* Work instruction: An exact reproduction of every record is required.

* Given data:
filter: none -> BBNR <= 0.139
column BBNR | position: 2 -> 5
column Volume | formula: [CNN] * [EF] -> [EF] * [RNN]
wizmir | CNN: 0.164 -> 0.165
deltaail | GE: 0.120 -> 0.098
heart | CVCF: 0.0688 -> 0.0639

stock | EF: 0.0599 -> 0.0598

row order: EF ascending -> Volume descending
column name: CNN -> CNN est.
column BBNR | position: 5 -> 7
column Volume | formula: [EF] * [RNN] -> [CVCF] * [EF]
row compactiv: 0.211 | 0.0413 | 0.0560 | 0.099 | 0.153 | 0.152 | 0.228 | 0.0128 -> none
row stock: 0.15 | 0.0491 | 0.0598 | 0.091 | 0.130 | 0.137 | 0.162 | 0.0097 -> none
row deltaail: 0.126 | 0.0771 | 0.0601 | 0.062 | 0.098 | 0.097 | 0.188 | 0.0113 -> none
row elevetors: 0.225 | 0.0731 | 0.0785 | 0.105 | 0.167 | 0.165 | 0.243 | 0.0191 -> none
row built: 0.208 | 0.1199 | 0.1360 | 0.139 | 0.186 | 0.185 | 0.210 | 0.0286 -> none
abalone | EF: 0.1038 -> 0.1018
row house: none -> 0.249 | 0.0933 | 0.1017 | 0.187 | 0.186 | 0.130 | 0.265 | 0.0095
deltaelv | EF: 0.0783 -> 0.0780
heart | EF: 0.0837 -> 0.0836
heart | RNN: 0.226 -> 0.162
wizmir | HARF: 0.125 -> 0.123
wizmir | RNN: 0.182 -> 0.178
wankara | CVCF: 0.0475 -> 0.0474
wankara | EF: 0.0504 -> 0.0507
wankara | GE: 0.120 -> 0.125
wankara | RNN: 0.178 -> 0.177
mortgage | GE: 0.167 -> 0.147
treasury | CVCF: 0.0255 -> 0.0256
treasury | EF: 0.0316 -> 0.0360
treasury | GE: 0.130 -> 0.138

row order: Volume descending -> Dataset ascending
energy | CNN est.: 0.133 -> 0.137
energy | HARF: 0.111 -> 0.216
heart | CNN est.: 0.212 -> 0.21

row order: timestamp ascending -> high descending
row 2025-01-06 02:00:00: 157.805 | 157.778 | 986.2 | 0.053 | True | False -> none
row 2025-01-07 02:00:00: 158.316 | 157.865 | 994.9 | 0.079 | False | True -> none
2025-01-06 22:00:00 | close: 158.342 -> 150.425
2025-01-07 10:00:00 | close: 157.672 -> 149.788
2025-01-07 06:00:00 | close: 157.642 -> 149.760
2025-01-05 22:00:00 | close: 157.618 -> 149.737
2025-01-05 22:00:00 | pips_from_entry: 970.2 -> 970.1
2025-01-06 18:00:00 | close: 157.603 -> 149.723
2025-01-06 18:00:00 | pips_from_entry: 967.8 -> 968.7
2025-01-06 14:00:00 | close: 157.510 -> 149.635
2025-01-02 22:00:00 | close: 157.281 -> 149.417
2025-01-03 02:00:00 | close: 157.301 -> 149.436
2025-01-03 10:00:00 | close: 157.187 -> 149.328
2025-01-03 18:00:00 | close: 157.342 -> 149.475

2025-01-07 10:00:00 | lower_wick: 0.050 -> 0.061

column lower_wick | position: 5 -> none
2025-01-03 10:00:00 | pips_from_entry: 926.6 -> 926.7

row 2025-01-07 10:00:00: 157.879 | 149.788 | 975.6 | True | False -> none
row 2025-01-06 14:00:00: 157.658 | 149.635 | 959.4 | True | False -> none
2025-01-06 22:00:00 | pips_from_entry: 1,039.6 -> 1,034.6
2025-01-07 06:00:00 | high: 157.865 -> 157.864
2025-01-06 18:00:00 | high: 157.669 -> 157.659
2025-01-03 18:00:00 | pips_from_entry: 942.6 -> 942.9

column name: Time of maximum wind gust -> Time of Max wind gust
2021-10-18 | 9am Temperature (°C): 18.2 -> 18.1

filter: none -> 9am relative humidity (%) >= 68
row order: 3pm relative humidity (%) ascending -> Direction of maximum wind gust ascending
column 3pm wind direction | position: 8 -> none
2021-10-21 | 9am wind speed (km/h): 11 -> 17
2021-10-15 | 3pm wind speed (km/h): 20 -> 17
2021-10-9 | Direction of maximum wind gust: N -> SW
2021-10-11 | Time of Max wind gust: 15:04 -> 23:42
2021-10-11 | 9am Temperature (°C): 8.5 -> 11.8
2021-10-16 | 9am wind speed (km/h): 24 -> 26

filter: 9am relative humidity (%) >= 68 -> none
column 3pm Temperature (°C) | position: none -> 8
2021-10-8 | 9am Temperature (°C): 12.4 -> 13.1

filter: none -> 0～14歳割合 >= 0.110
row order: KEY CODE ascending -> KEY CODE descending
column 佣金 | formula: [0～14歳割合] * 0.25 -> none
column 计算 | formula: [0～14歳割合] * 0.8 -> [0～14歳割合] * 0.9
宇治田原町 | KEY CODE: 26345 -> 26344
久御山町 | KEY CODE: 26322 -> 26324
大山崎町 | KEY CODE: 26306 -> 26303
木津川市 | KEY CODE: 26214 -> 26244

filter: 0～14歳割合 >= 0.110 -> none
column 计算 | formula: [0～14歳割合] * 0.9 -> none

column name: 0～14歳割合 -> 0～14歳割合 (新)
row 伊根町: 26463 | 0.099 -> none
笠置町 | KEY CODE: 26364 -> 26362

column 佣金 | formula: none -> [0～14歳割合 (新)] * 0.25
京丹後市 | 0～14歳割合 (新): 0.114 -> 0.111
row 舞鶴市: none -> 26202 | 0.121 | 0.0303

* Answer section:
filter: none -> BBNR <= 0.139
column BBNR | position: 2 -> 5
column Volume | formula: [CNN] * [EF] -> [EF] * [RNN]
wizmir | CNN: 0.164 -> 0.165
deltaail | GE: 0.120 -> 0.098
heart | CVCF: 0.0688 -> 0.0639

stock | EF: 0.0599 -> 0.0598

row order: EF ascending -> Volume descending
column name: CNN -> CNN est.
column BBNR | position: 5 -> 7
column Volume | formula: [EF] * [RNN] -> [CVCF] * [EF]
row compactiv: 0.211 | 0.0413 | 0.0560 | 0.099 | 0.153 | 0.152 | 0.228 | 0.0128 -> none
row stock: 0.15 | 0.0491 | 0.0598 | 0.091 | 0.130 | 0.137 | 0.162 | 0.0097 -> none
row deltaail: 0.126 | 0.0771 | 0.0601 | 0.062 | 0.098 | 0.097 | 0.188 | 0.0113 -> none
row elevetors: 0.225 | 0.0731 | 0.0785 | 0.105 | 0.167 | 0.165 | 0.243 | 0.0191 -> none
row built: 0.208 | 0.1199 | 0.1360 | 0.139 | 0.186 | 0.185 | 0.210 | 0.0286 -> none
abalone | EF: 0.1038 -> 0.1018
row house: none -> 0.249 | 0.0933 | 0.1017 | 0.187 | 0.186 | 0.130 | 0.265 | 0.0095
deltaelv | EF: 0.0783 -> 0.0780
heart | EF: 0.0837 -> 0.0836
heart | RNN: 0.226 -> 0.162
wizmir | HARF: 0.125 -> 0.123
wizmir | RNN: 0.182 -> 0.178
wankara | CVCF: 0.0475 -> 0.0474
wankara | EF: 0.0504 -> 0.0507
wankara | GE: 0.120 -> 0.125
wankara | RNN: 0.178 -> 0.177
mortgage | GE: 0.167 -> 0.147
treasury | CVCF: 0.0255 -> 0.0256
treasury | EF: 0.0316 -> 0.0360
treasury | GE: 0.130 -> 0.138

row order: Volume descending -> Dataset ascending
energy | CNN est.: 0.133 -> 0.137
energy | HARF: 0.111 -> 0.216
heart | CNN est.: 0.212 -> 0.21

row order: timestamp ascending -> high descending
row 2025-01-06 02:00:00: 157.805 | 157.778 | 986.2 | 0.053 | True | False -> none
row 2025-01-07 02:00:00: 158.316 | 157.865 | 994.9 | 0.079 | False | True -> none
2025-01-06 22:00:00 | close: 158.342 -> 150.425
2025-01-07 10:00:00 | close: 157.672 -> 149.788
2025-01-07 06:00:00 | close: 157.642 -> 149.760
2025-01-05 22:00:00 | close: 157.618 -> 149.737
2025-01-05 22:00:00 | pips_from_entry: 970.2 -> 970.1
2025-01-06 18:00:00 | close: 157.603 -> 149.723
2025-01-06 18:00:00 | pips_from_entry: 967.8 -> 968.7
2025-01-06 14:00:00 | close: 157.510 -> 149.635
2025-01-02 22:00:00 | close: 157.281 -> 149.417
2025-01-03 02:00:00 | close: 157.301 -> 149.436
2025-01-03 10:00:00 | close: 157.187 -> 149.328
2025-01-03 18:00:00 | close: 157.342 -> 149.475

2025-01-07 10:00:00 | lower_wick: 0.050 -> 0.061

column lower_wick | position: 5 -> none
2025-01-03 10:00:00 | pips_from_entry: 926.6 -> 926.7

row 2025-01-07 10:00:00: 157.879 | 149.788 | 975.6 | True | False -> none
row 2025-01-06 14:00:00: 157.658 | 149.635 | 959.4 | True | False -> none
2025-01-06 22:00:00 | pips_from_entry: 1,039.6 -> 1,034.6
2025-01-07 06:00:00 | high: 157.865 -> 157.864
2025-01-06 18:00:00 | high: 157.669 -> 157.659
2025-01-03 18:00:00 | pips_from_entry: 942.6 -> 942.9

column name: Time of maximum wind gust -> Time of Max wind gust
2021-10-18 | 9am Temperature (°C): 18.2 -> 18.1

filter: none -> 9am relative humidity (%) >= 68
row order: 3pm relative humidity (%) ascending -> Direction of maximum wind gust ascending
column 3pm wind direction | position: 8 -> none
2021-10-21 | 9am wind speed (km/h): 11 -> 17
2021-10-15 | 3pm wind speed (km/h): 20 -> 17
2021-10-9 | Direction of maximum wind gust: N -> SW
2021-10-11 | Time of Max wind gust: 15:04 -> 23:42
2021-10-11 | 9am Temperature (°C): 8.5 -> 11.8
2021-10-16 | 9am wind speed (km/h): 24 -> 26

filter: 9am relative humidity (%) >= 68 -> none
column 3pm Temperature (°C) | position: none -> 8
2021-10-8 | 9am Temperature (°C): 12.4 -> 13.1

filter: none -> 0～14歳割合 >= 0.110
row order: KEY CODE ascending -> KEY CODE descending
column 佣金 | formula: [0～14歳割合] * 0.25 -> none
column 计算 | formula: [0～14歳割合] * 0.8 -> [0～14歳割合] * 0.9
宇治田原町 | KEY CODE: 26345 -> 26344
久御山町 | KEY CODE: 26322 -> 26324
大山崎町 | KEY CODE: 26306 -> 26303
木津川市 | KEY CODE: 26214 -> 26244

filter: 0～14歳割合 >= 0.110 -> none
column 计算 | formula: [0～14歳割合] * 0.9 -> none

column name: 0～14歳割合 -> 0～14歳割合 (新)
row 伊根町: 26463 | 0.099 -> none
笠置町 | KEY CODE: 26364 -> 26362

column 佣金 | formula: none -> [0～14歳割合 (新)] * 0.25
京丹後市 | 0～14歳割合 (新): 0.114 -> 0.111
row 舞鶴市: none -> 26202 | 0.121 | 0.0303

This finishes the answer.